* _Task item_
Return a copy of every line in the data below that contains "total".

════════

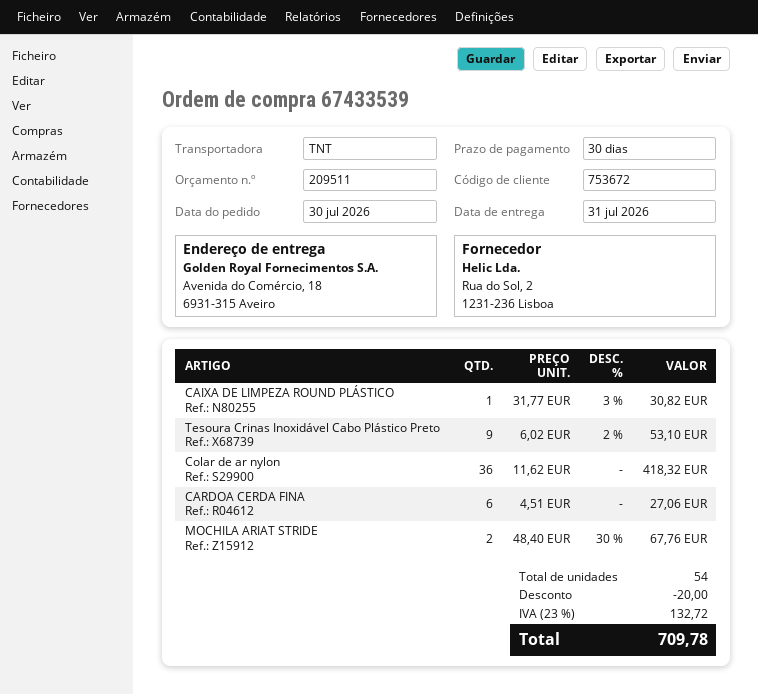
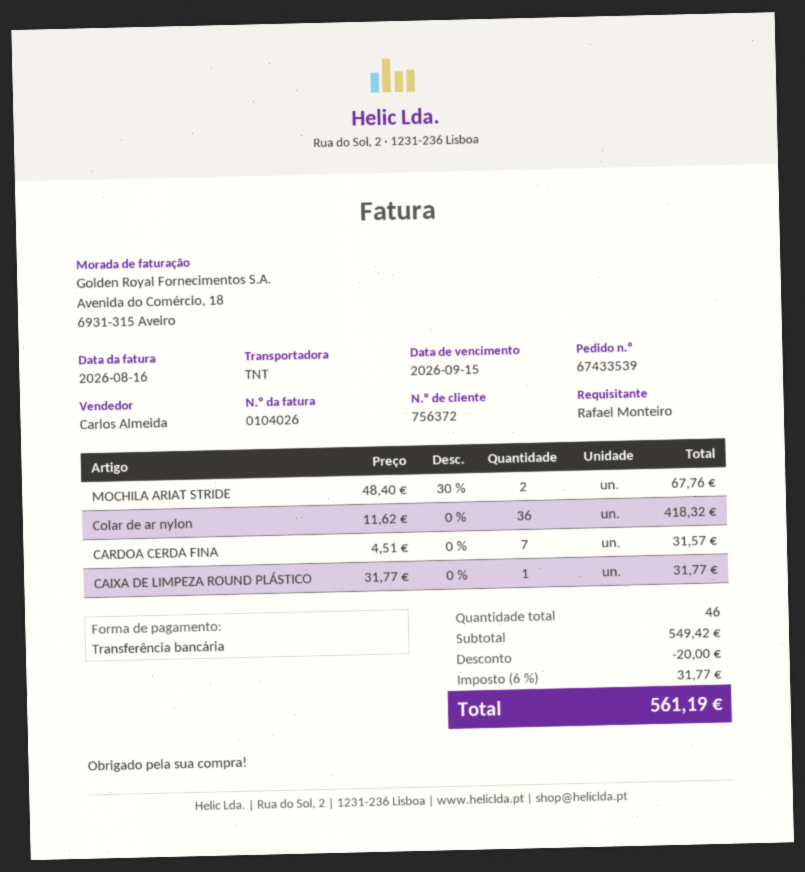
customer number: 753672 -> 756372
CAIXA DE LIMPEZA ROUND PLÁSTICO: 1 x 31.77 - 3% = 30.82 -> 1 x 31.77 = 31.77
Tesoura Crinas Inoxidável Cabo Plástico Preto: 9 x 6.02 - 2% = 53.10 -> none
CARDOA CERDA FINA: 6 x 4.51 = 27.06 -> 7 x 4.51 = 31.57
total quantity: 54 -> 46
tax: 23% = 132.72 -> 6% = 31.77
total: 709.78 -> 561.19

════════

* _Response to the exercise_
total quantity: 54 -> 46
total: 709.78 -> 561.19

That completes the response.